Working data:
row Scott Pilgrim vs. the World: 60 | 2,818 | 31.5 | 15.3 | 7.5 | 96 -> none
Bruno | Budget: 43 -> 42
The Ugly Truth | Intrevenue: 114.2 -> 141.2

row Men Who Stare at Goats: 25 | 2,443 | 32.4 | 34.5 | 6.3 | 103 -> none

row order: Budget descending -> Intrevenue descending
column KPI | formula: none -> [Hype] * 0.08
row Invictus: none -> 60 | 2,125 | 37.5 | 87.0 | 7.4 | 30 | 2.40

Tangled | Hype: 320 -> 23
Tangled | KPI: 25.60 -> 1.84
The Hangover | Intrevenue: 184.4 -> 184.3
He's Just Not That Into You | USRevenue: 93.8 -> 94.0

--

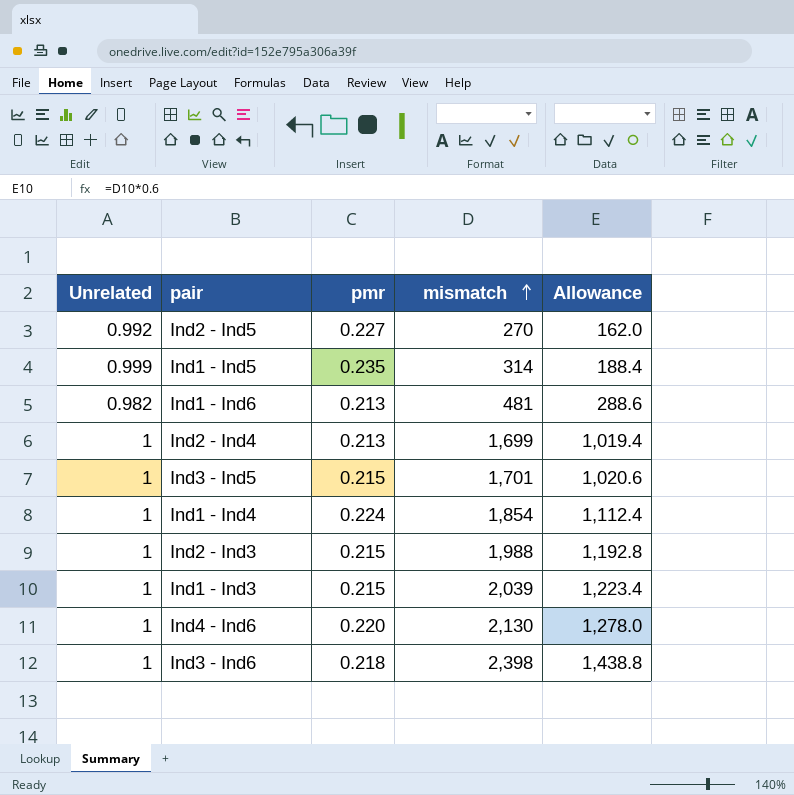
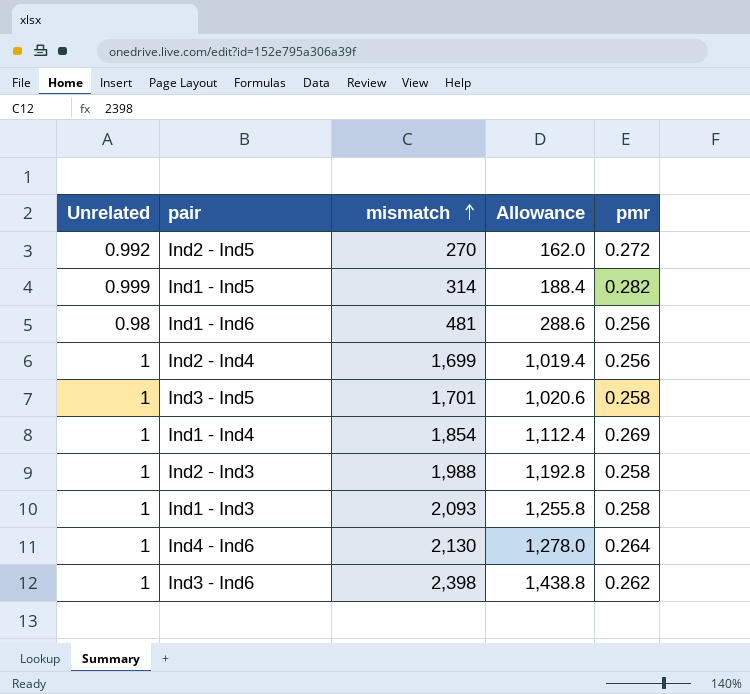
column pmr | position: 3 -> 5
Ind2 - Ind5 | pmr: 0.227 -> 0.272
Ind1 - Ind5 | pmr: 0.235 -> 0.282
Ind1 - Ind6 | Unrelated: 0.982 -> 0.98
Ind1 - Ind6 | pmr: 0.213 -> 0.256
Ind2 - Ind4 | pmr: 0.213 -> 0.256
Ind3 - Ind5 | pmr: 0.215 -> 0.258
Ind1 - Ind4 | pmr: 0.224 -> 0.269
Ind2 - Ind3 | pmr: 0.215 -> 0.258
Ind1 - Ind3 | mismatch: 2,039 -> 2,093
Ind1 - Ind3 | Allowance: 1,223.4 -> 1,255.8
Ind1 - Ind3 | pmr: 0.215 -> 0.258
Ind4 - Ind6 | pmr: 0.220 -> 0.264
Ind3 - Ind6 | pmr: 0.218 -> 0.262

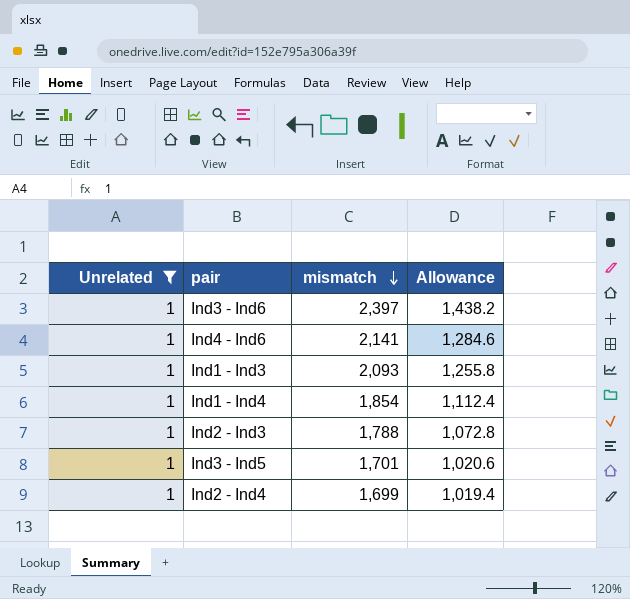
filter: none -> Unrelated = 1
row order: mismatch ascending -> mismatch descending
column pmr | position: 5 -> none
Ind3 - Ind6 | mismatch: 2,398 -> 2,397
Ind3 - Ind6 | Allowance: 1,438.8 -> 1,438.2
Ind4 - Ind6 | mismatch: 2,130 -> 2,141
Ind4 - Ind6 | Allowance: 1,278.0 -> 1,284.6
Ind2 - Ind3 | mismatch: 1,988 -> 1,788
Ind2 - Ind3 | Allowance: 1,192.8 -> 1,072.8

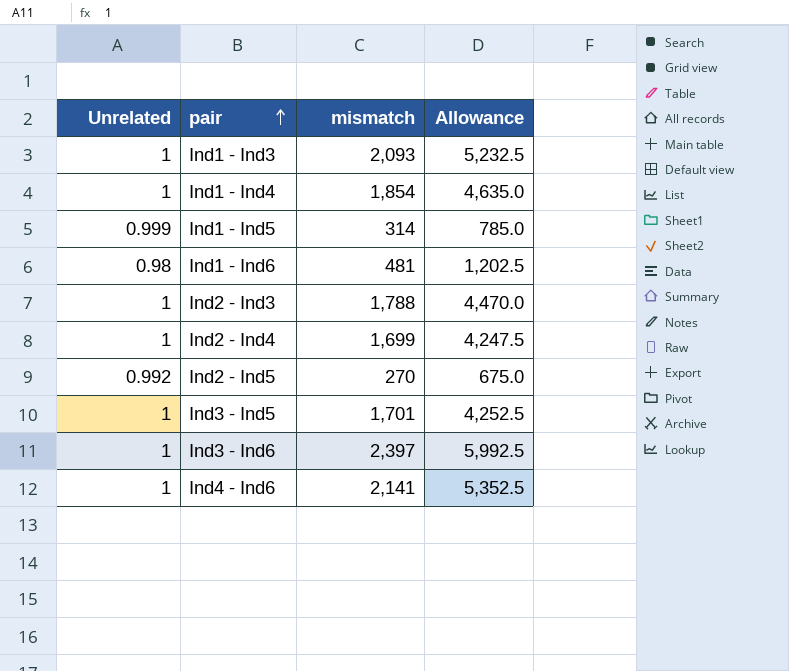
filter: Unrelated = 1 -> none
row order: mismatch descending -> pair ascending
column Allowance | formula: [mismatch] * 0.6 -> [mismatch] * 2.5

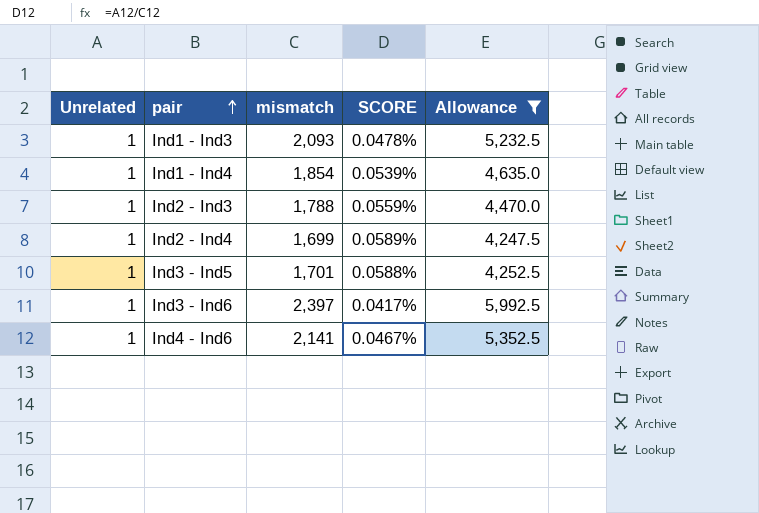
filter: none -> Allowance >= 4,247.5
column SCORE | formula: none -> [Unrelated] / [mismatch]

Action item: Return a word-for-word copy of the lines above from the one holding "row Scott Pilgrim" through the one holding "He's Just Not", with both of them included and nothing besides.

Task response:
row Scott Pilgrim vs. the World: 60 | 2,818 | 31.5 | 15.3 | 7.5 | 96 -> none
Bruno | Budget: 43 -> 42
The Ugly Truth | Intrevenue: 114.2 -> 141.2

row Men Who Stare at Goats: 25 | 2,443 | 32.4 | 34.5 | 6.3 | 103 -> none

row order: Budget descending -> Intrevenue descending
column KPI | formula: none -> [Hype] * 0.08
row Invictus: none -> 60 | 2,125 | 37.5 | 87.0 | 7.4 | 30 | 2.40

Tangled | Hype: 320 -> 23
Tangled | KPI: 25.60 -> 1.84
The Hangover | Intrevenue: 184.4 -> 184.3
He's Just Not That Into You | USRevenue: 93.8 -> 94.0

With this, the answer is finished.